Detalhes da operação

No domingo, 94 pessoas foram retiradas e transportadas em oito voos. Nesta segunda, dois voos partiram para a Holanda: um com 21 tripulantes e dois médicos da OMS, e outro com seis pessoas que seguirão para a Austrália. Cerca de 30 tripulantes permanecem no navio, que seguirá para a Holanda, com previsão de chegada no próximo domingo (17), onde passará por desinfecção.

A repatriação envolveu a retirada dos passageiros em lanchas até o porto de Tenerife, seguindo em ônibus militares até o aeroporto, sem contato com a população local. Todos passaram por descontaminação antes dos voos. Os primeiros retirados foram os 14 espanhóis, transportados em ônibus especiais da Unidade Militar de Emergências (UME) para Madri. No domingo, também partiram voos para França, Países Baixos (levando um argentino e um guatemalteco), Canadá, Irlanda, Turquia, Estados Unidos e Reino Unido.

Recomendações da OMS

A operação foi coordenada pelo governo espanhol com o diretor-geral da OMS, Tedros Adhanom Ghebreyesus.

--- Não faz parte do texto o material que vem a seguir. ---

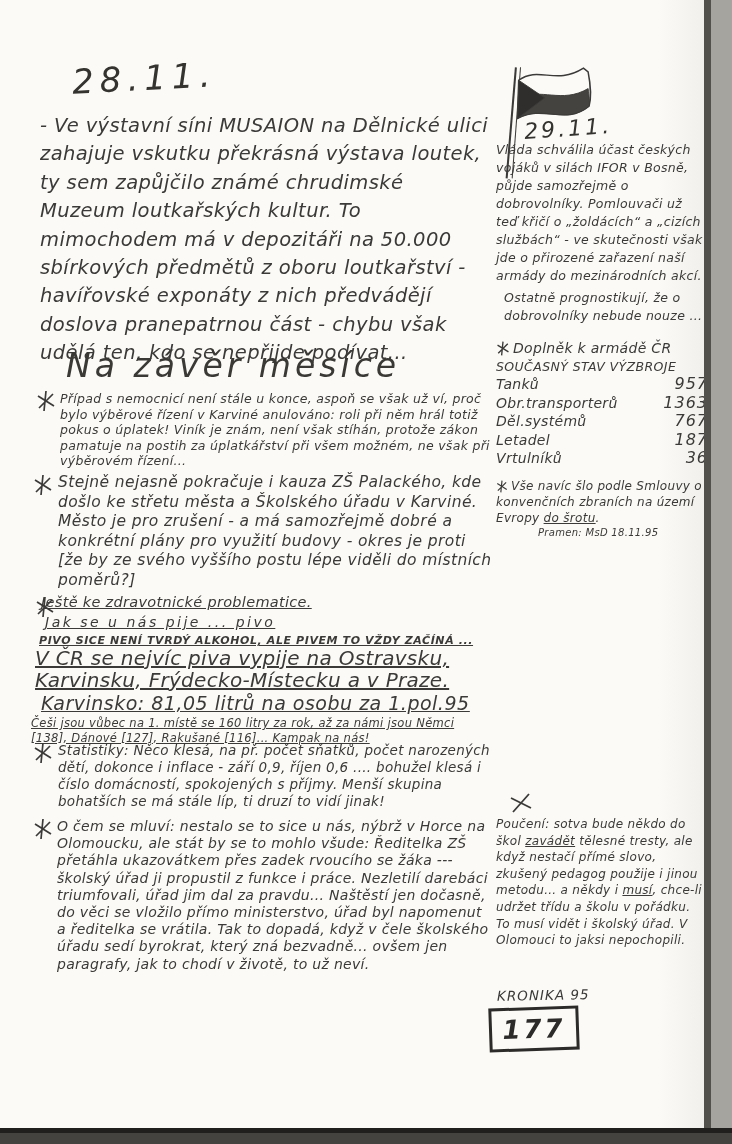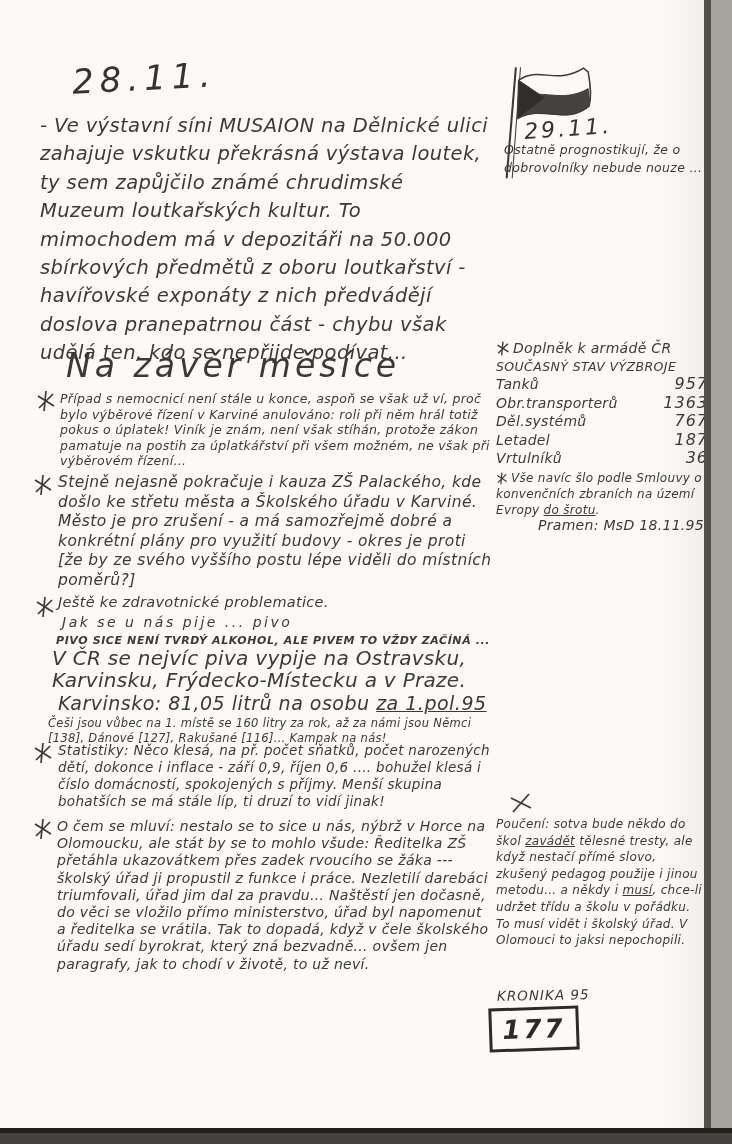"Vláda schválila účast českých vojáků" p.hw { html: none -> <p>Vláda schválila účast českých vojáků v silách IFOR v Bosně, půjde samozřejmě o dobrovolníky. Pomlouvači už teď křičí o „žoldácích“ a „cizích službách“ - ve skutečnosti však jde o přirozené zařazení naší armády do mezinárodních akcí.</p> }
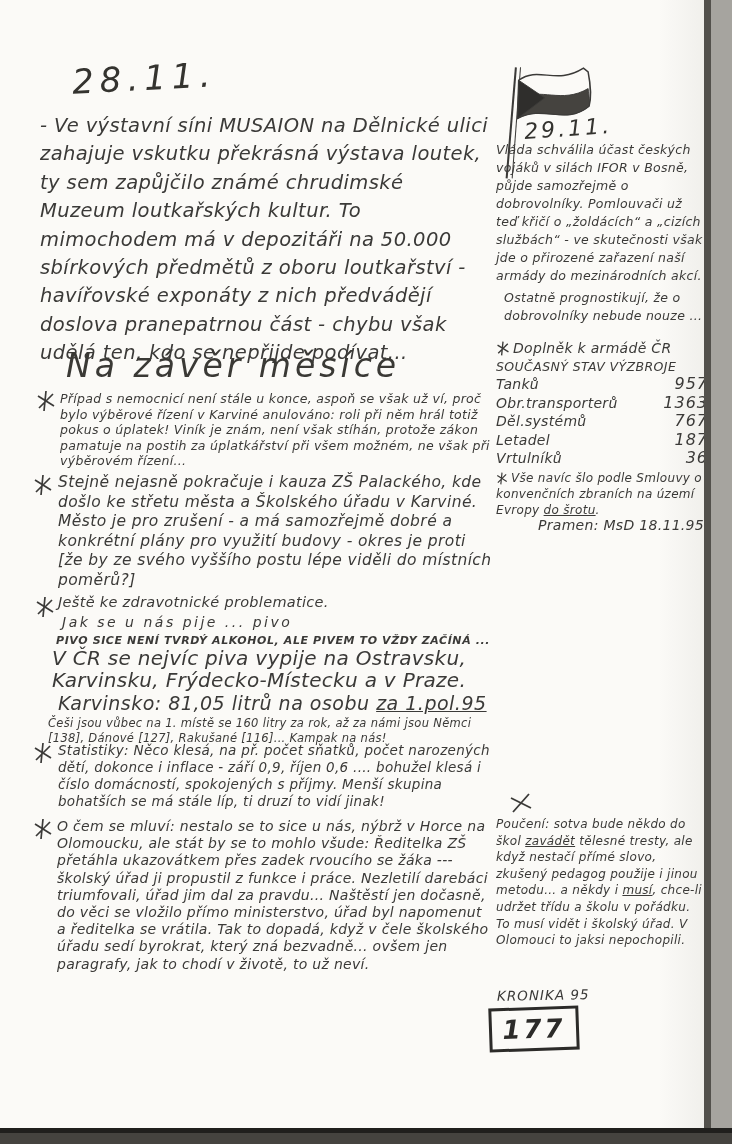"Vše navíc šlo podle Smlouvy" .armory .note { margin-top: 2px -> 10px }
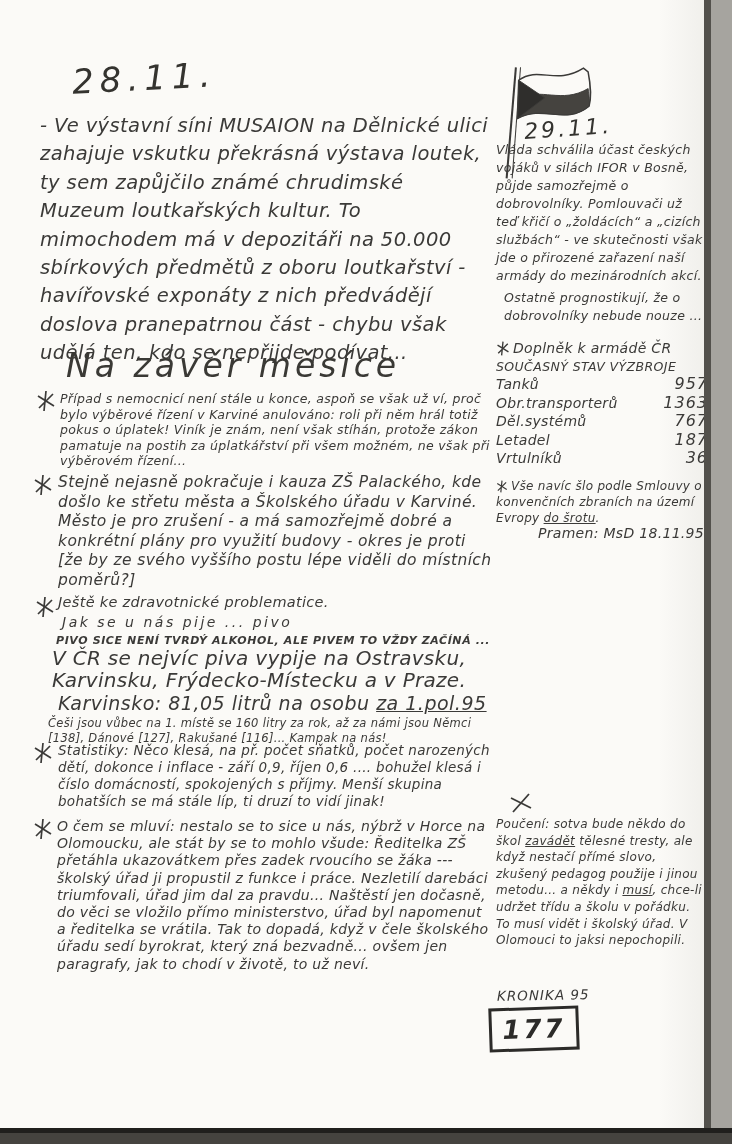"Pramen: MsD 18.11.95" .armory .source { font-size: 14px -> 10px }
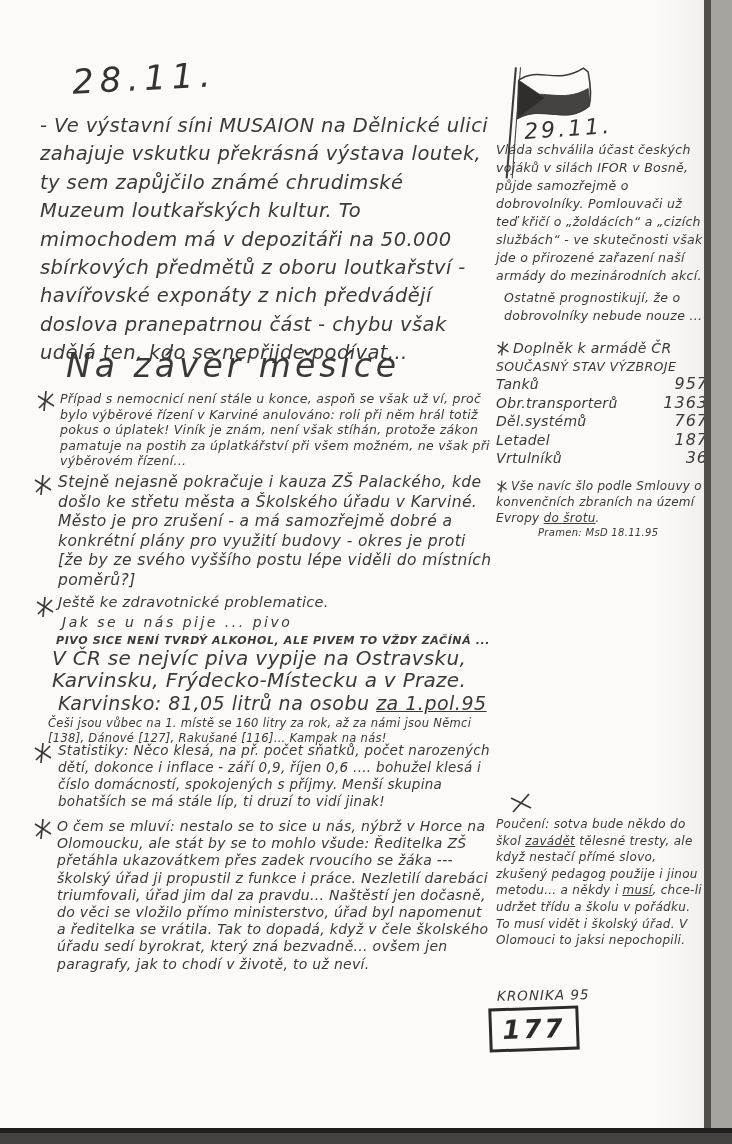"Ještě ke zdravotnické problematice." div.abs { left: 46px -> 29px; text-decoration: none -> underline }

A agência da ONU recomendou quarentena de 42 dias para todos os passageiros a partir deste domingo, conforme afirmou Maria Van Kerkhove, diretora de gestão de epidemias e pandemias da organização.

O cruzeiro partiu em 1º de abril da Argentina, com 149 pessoas de 23 nacionalidades. O vírus foi detectado em 2 de maio, 21 dias após a morte do primeiro passageiro, um holandês de 70 anos. Também morreram sua esposa, de 69 anos, e um alemão. O hantavírus é geralmente transmitido por roedores, mas em casos raros (cepa Andes) pode ser transmitido entre pessoas. A principal forma de transmissão é pelo contato com urina, fezes e saliva de roedores silvestres.